İşde o yoruldur bizi yâzıḳ dilîrân olana
Bu sözi bitüreli hâ meclise vireli celâ
Uzatma sen ey Bendîyâ cân fedâ ‘irfân olana
137.G.
Dîvânın 91. gazelinde şair, çapkınca bir ifadeyle beşeri aşkın kendisindeki izlenimlerini hayali unsurlarla sunar. Dîvânın 90. gazelinde de beşeri aşk toplumun bakış açısıyla tahkiye unsuru kullanılarak anlatılır.

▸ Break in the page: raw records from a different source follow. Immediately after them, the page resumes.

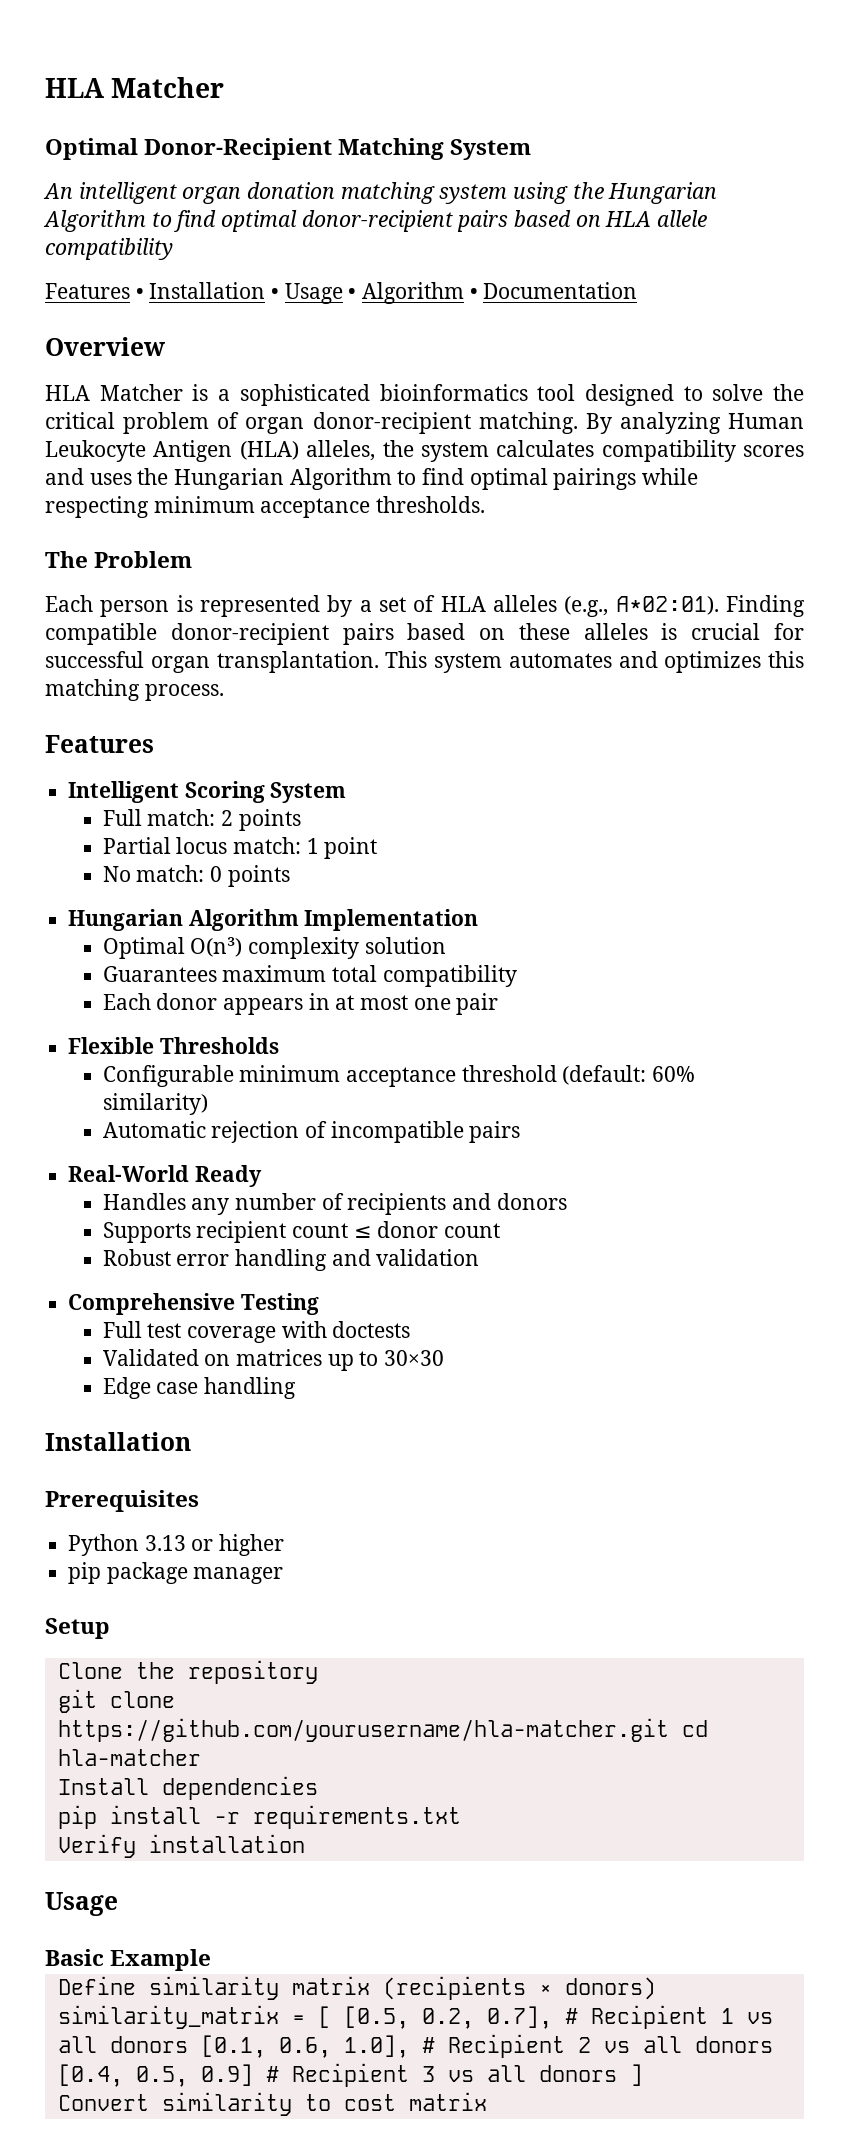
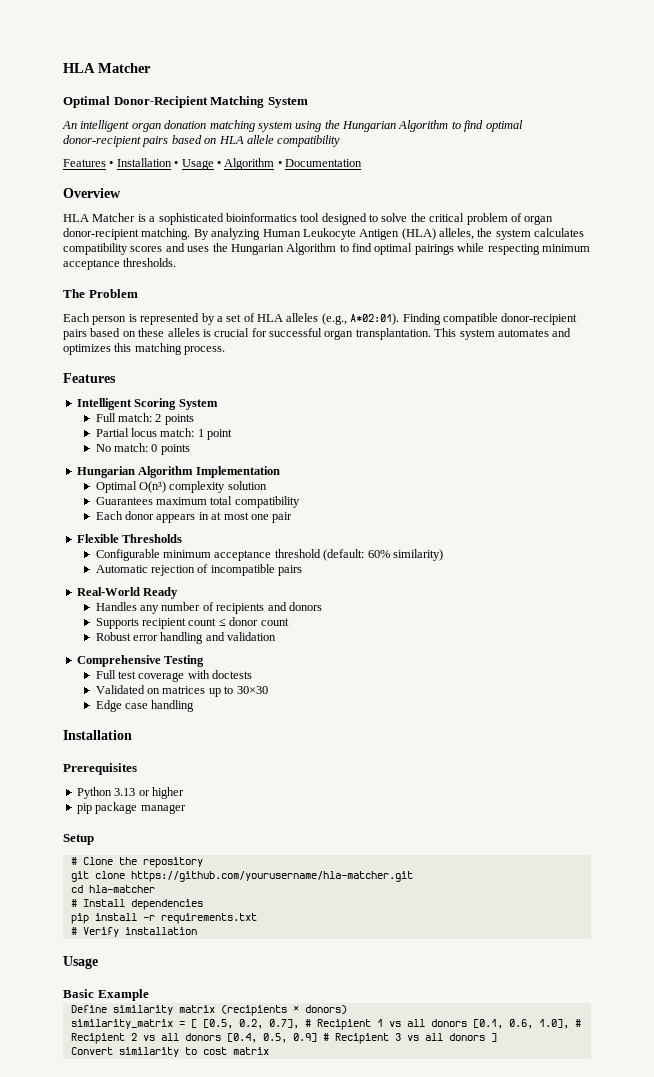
- Clone the repository
+ # Clone the repository
- git clone https://github.com/yourusername/hla-matcher.git cd hla-matcher
+ git clone https://github.com/yourusername/hla-matcher.git
+ cd hla-matcher
- Install dependencies
+ # Install dependencies
- Verify installation
+ # Verify installation

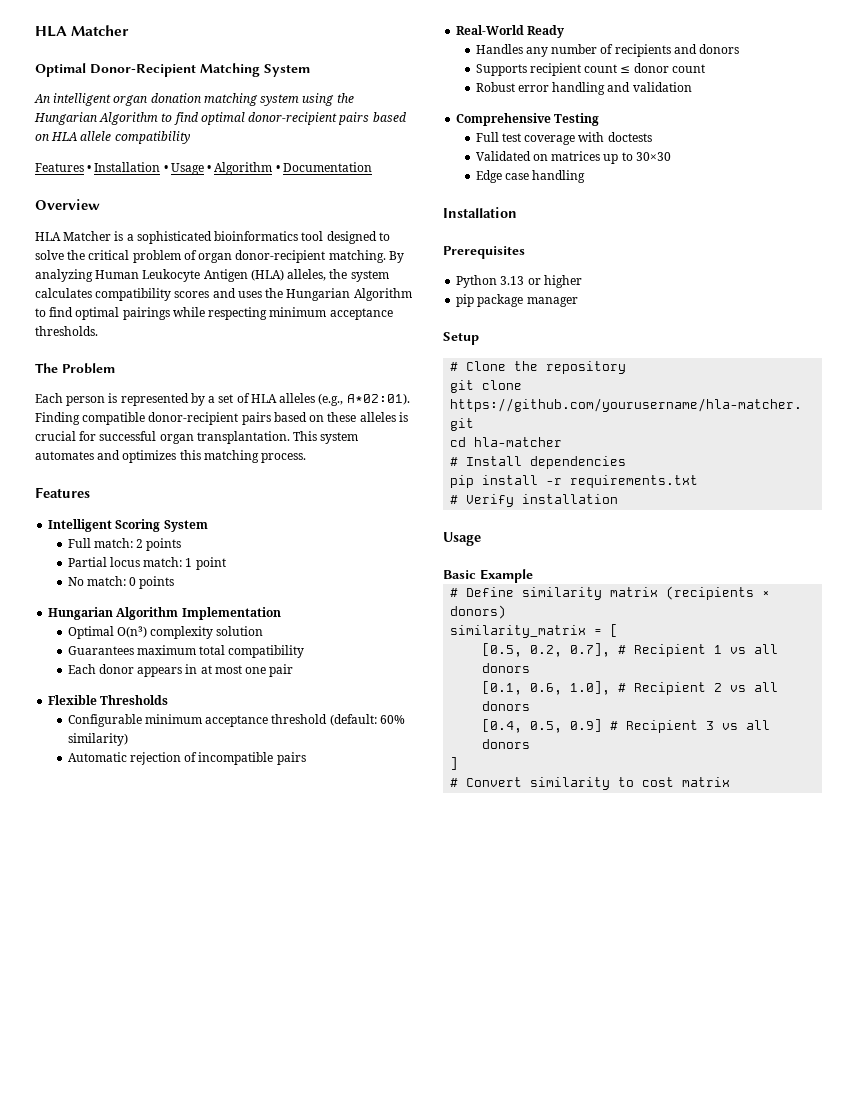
- Define similarity matrix (recipients × donors)
+ # Define similarity matrix (recipients × donors)
- similarity_matrix = [ [0.5, 0.2, 0.7], # Recipient 1 vs all donors [0.1, 0.6, 1.0], # Recipient 2 vs all donors [0.4, 0.5, 0.9] # Recipient 3 vs all donors ]
+ similarity_matrix = [
+ [0.5, 0.2, 0.7], # Recipient 1 vs all donors
+ [0.1, 0.6, 1.0], # Recipient 2 vs all donors
+ [0.4, 0.5, 0.9] # Recipient 3 vs all donors
+ ]
- Convert similarity to cost matrix
+ # Convert similarity to cost matrix

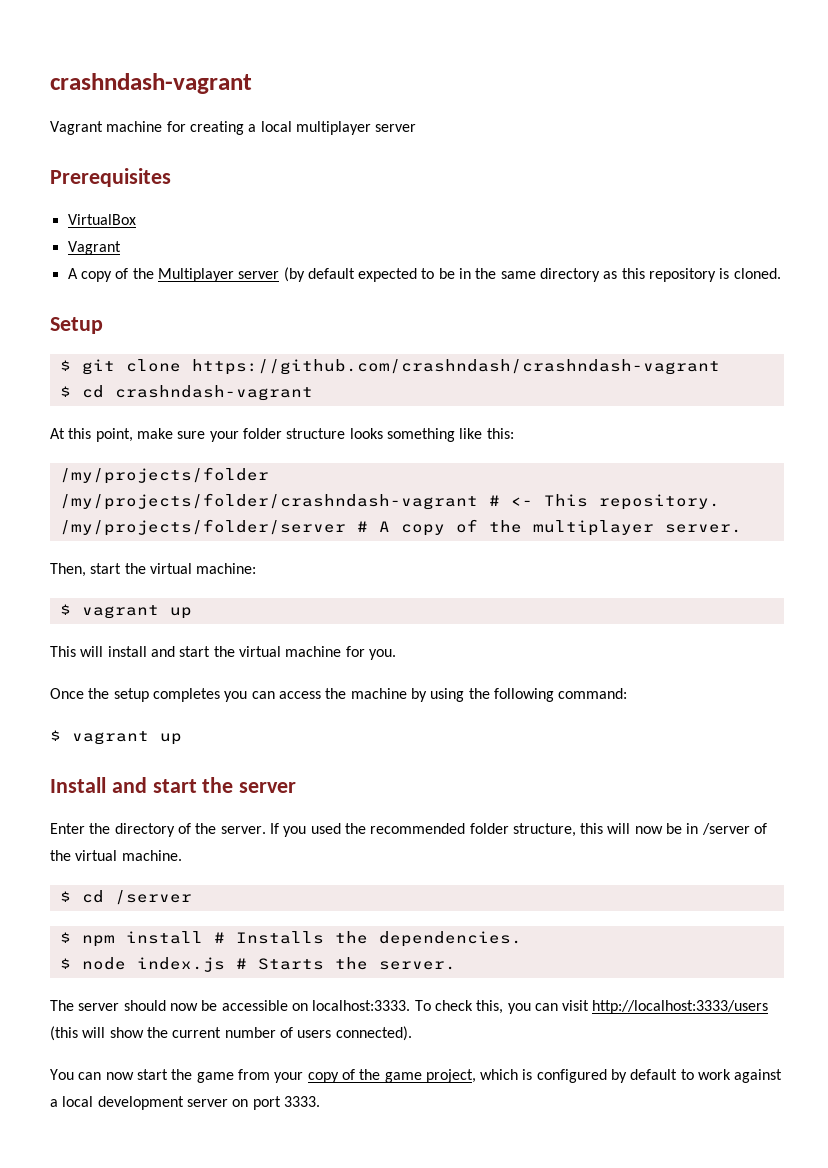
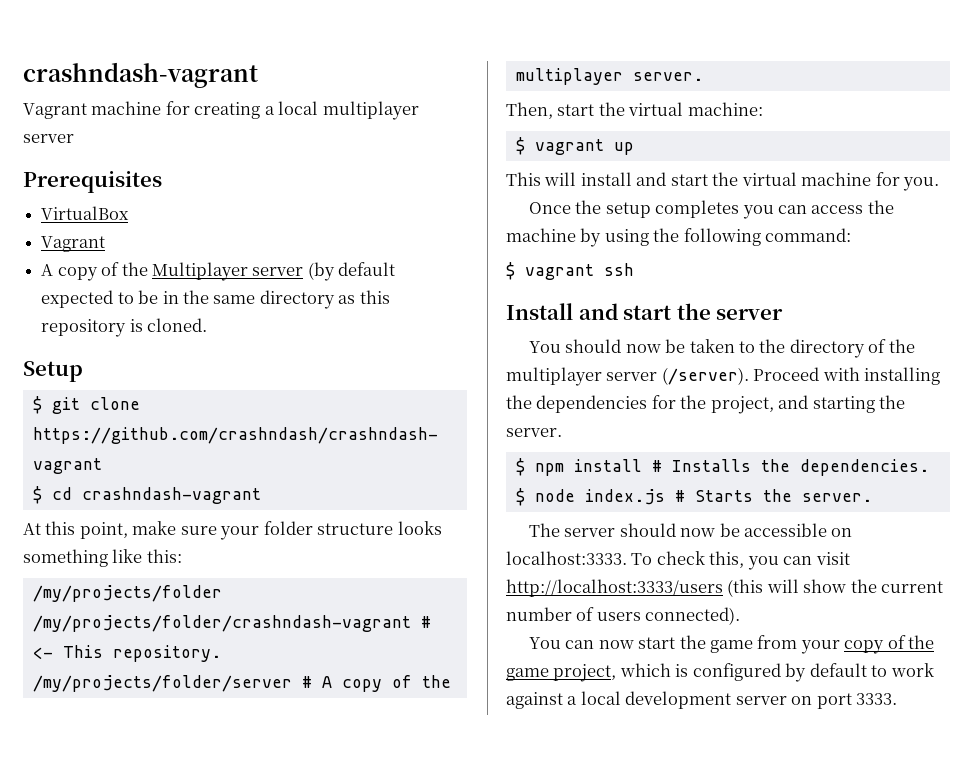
  Once the setup completes you can access the machine by using the following command:
- $ vagrant up
+ $ vagrant ssh
- Enter the directory of the server. If you used the recommended folder structure, this will now be in /server of the virtual machine.
- $ cd /server
+ You should now be taken to the directory of the multiplayer server (/server). Proceed with installing the dependencies for the project, and starting the server.

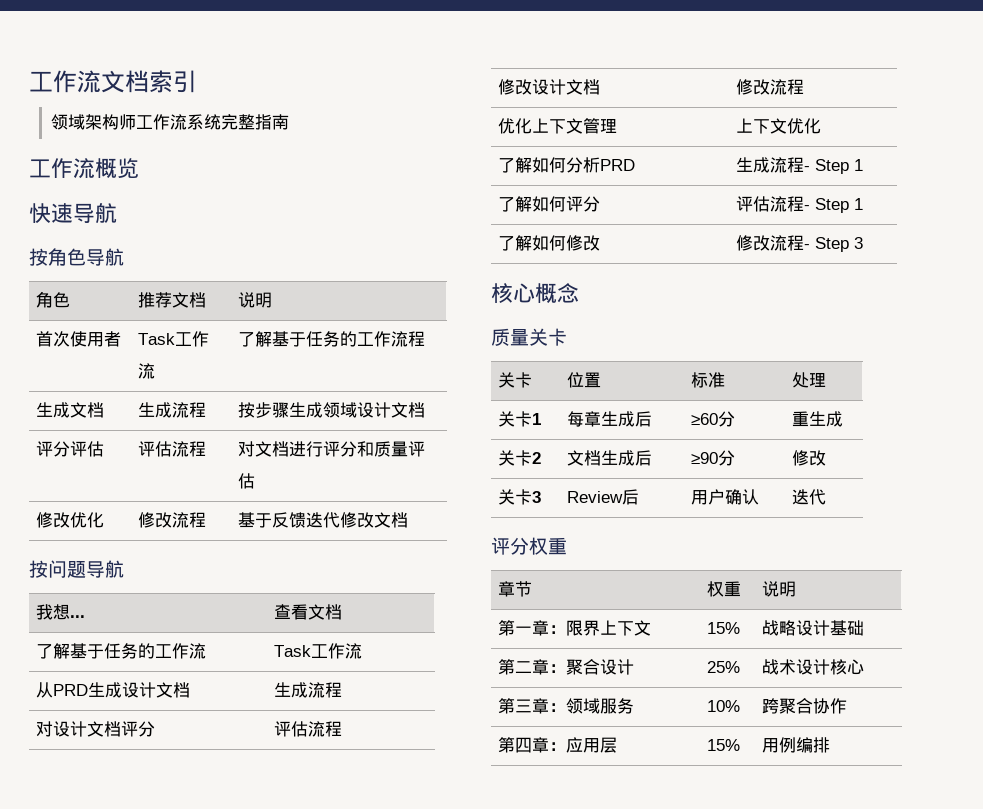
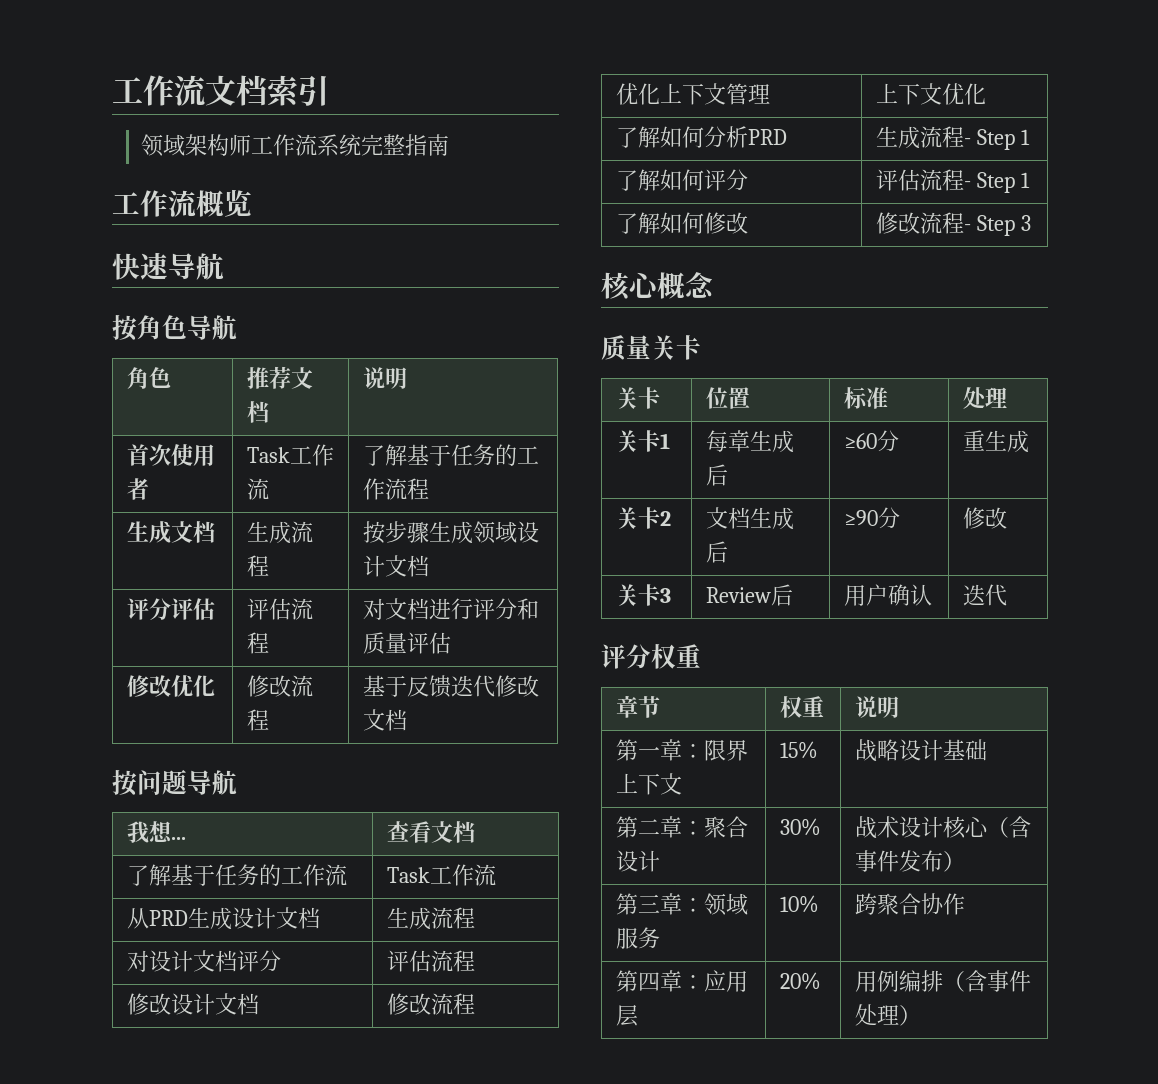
- 第二章：聚合设计 | 25% | 战术设计核心
+ 第二章：聚合设计 | 30% | 战术设计核心（含事件发布）
- 第四章：应用层 | 15% | 用例编排
+ 第四章：应用层 | 20% | 用例编排（含事件处理）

Yaz gününde baġçe içre ḥâlice kalsa yataḳ
Sevdügüm dilber yanıma gelmeye bulsa satâḳ
‘Azm idüb baġçede reftâr eylese göz süzerek
Ben anıñ geldiğini duysam da ḳalḳsam darpadaḳ
Ben elimle câme-i gülgûnini soysam anıñ
Sarılub ince beliñ üstüne düşeyim şarpadaḳ
Sîne-ber-sîne olub rûḥın nevâziş eylesem
Bûsesin alur iken ben şöyle puş puş dise dudaḳ
Der-âġûş etmişken anıñ mûmiyânın Bendîyâ
Ansuzın gelse birisi dise maḥbûbı bıraḳ
91.G.
Bendî Dîvânı’nda tabiat, mevsimlerle özellikle de bahar mevsimiyle kendini gösterir. Güzelliğin fark edildiği, güzelliğin herkesi büyülediği bahar mevsimi, mutlak varlığın tecellisidir. Şair baharı –kış karşıtıyla verir.
Rebî‘ye mevsîmidir şeydâ dili zâra çeker
Ġonca ârâyış ile ‘andelibi ḫâra çeker
Ḳudret-i Ḥaḳḳa eger ‘ibretile baksa kişi
Vâḳıf-ı esrâr olur hem dilin efkâre çeker
Küll-i eşyâyı ki naḳş eylemiş dest-i Ḳudret
Lisân-ı ḥâlile inler hû diyüb nara çeker
Şitâ eyyâmı gelür naḳş-ı gider eşcârın
Şûkûfe ẓülme düşer her varaḳa kara çeker
Ḥâke alûde olur cümlesi Bendî emsâl
Hâkle alûde ne çâre sînede yâre çeker
43.G.
Güzellik bilinmeyi, herkes de güzeli görmeyi ister. Bilmek ve görmek kendini bahar mevsiminde gösterir. Gözlerin gördüğü bu güzellik insana neşe verir, ama hazan mevsimi güzelliği uçuracaktır.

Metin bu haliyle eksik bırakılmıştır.